▶ **Instructions for the task**:
From the records below, extract all the text exactly and leave the images behind.

[Supplied material — start]

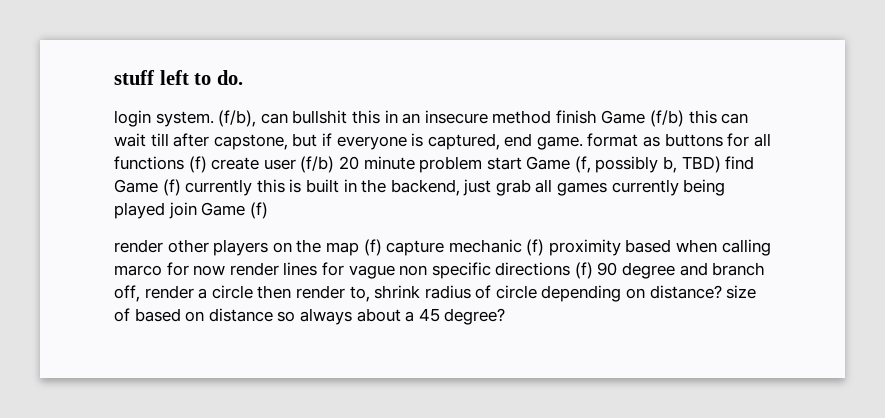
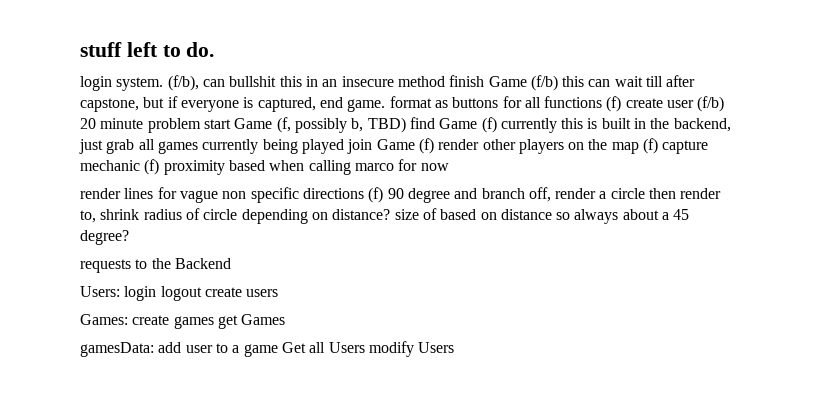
- (f/b), can bullshit this in an insecure method finish Game (f/b) this can wait till after capstone, but if everyone is captured, end game. format as buttons for all functions (f) create user (f/b) 20 minute problem start Game (f, possibly b, TBD) find Game (f) currently this is built in the backend, just grab all games currently being played join Game (f)
- render other players on the map (f) capture mechanic (f) proximity based when calling marco for now render lines for vague non specific directions (f) 90 degree and branch off, render a circle then render to, shrink radius of circle depending on distance? size of based on distance so always about a 45 degree?
+ (f/b), can bullshit this in an insecure method finish Game (f/b) this can wait till after capstone, but if everyone is captured, end game. format as buttons for all functions (f) create user (f/b) 20 minute problem start Game (f, possibly b, TBD) find Game (f) currently this is built in the backend, just grab all games currently being played join Game (f) render other players on the map (f) capture mechanic (f) proximity based when calling marco for now
+ render lines for vague non specific directions (f) 90 degree and branch off, render a circle then render to, shrink radius of circle depending on distance? size of based on distance so always about a 45 degree?
+ requests to the Backend
+ Users: login logout create users
+ Games: create games get Games
+ gamesData: add user to a game Get all Users modify Users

[Supplied material — finish]

▶ **Solution to this exercise**:
- (f/b), can bullshit this in an insecure method finish Game (f/b) this can wait till after capstone, but if everyone is captured, end game. format as buttons for all functions (f) create user (f/b) 20 minute problem start Game (f, possibly b, TBD) find Game (f) currently this is built in the backend, just grab all games currently being played join Game (f)
- render other players on the map (f) capture mechanic (f) proximity based when calling marco for now render lines for vague non specific directions (f) 90 degree and branch off, render a circle then render to, shrink radius of circle depending on distance? size of based on distance so always about a 45 degree?
+ (f/b), can bullshit this in an insecure method finish Game (f/b) this can wait till after capstone, but if everyone is captured, end game. format as buttons for all functions (f) create user (f/b) 20 minute problem start Game (f, possibly b, TBD) find Game (f) currently this is built in the backend, just grab all games currently being played join Game (f) render other players on the map (f) capture mechanic (f) proximity based when calling marco for now
+ render lines for vague non specific directions (f) 90 degree and branch off, render a circle then render to, shrink radius of circle depending on distance? size of based on distance so always about a 45 degree?
+ requests to the Backend
+ Users: login logout create users
+ Games: create games get Games
+ gamesData: add user to a game Get all Users modify Users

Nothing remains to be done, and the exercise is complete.